La division foundry d'Intel, longtemps en difficulté, obtient une seconde chance. Ce revirement illustre comment la géopolitique des semi-conducteurs force les acteurs américains à consolider leurs chaînes d'approvisionnement locales — une stratégie moins techniquement optimale, mais politiquement vitale.
Pour Intel, c'est une bouée de sauvetage. Ses pertes se chiffraient en milliards; être choisi par Google et Nvidia redonne crédibilité à son processus de fabrication.
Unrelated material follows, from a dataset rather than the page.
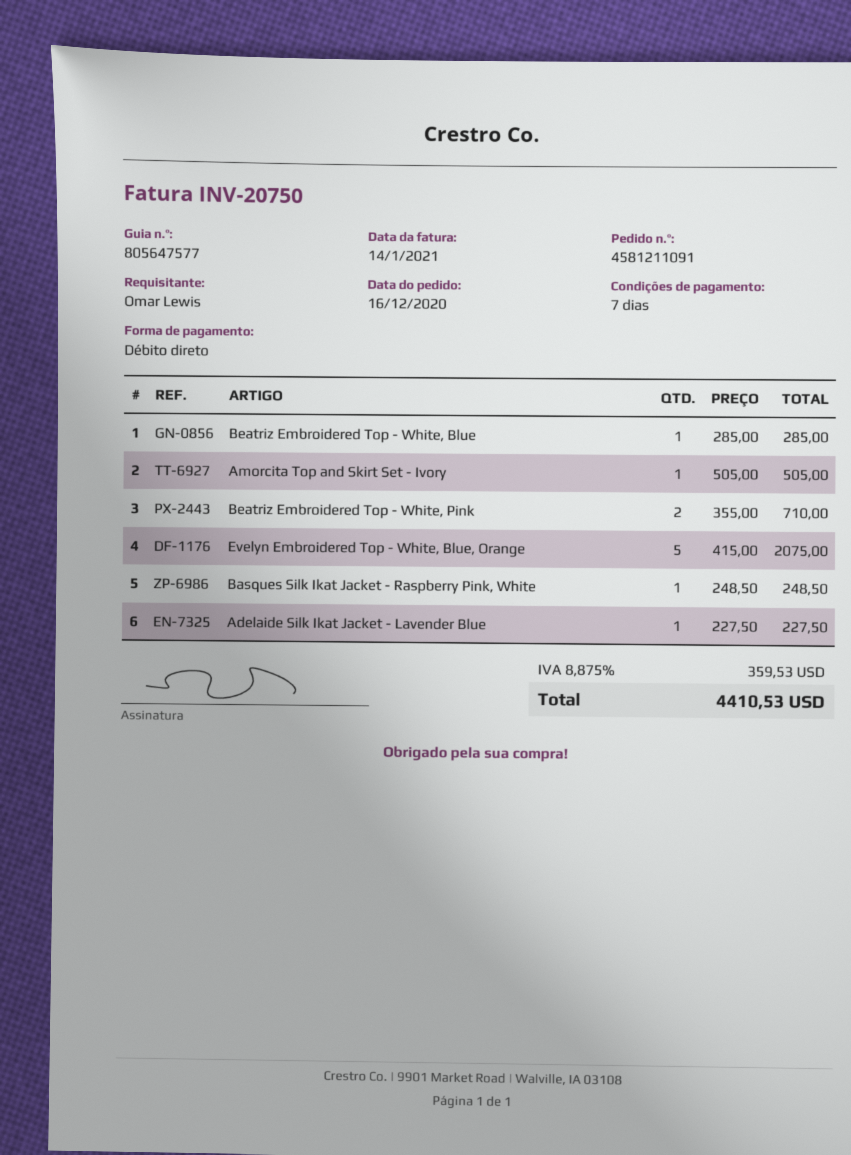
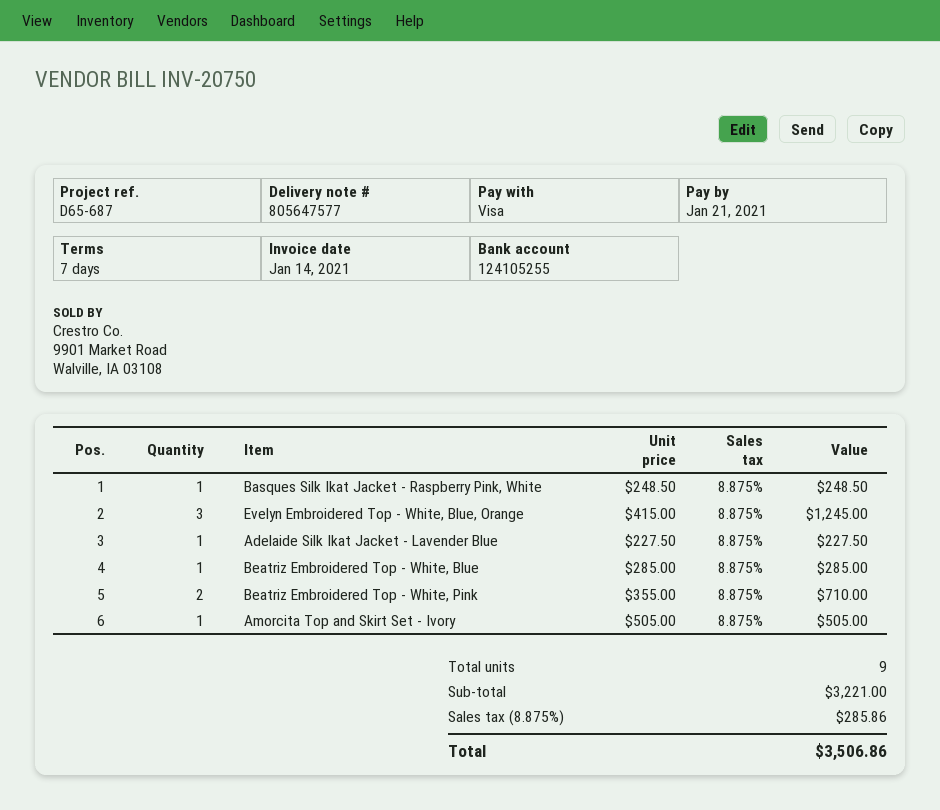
payment method: direct debit -> Visa
Evelyn Embroidered Top - White, Blue, Orange: 5 x 415.00 = 2075.00 -> 3 x 415.00 = 1245.00
tax: 8.875% = 359.53 -> 8.875% = 285.86
total: 4410.53 -> 3506.86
Mais la confiance dépend entièrement du respect des délais et de la qualité de production — Intel devra prouver qu'il peut tenir ses promesses.
Le risque : voir émerger une fragmentation du marché des puces IA, avec des clients de second rang chez Intel tandis que TSMC reste le leader incontesté. Cela pourrait ralentir l'innovation globale plutôt que l'accélérer.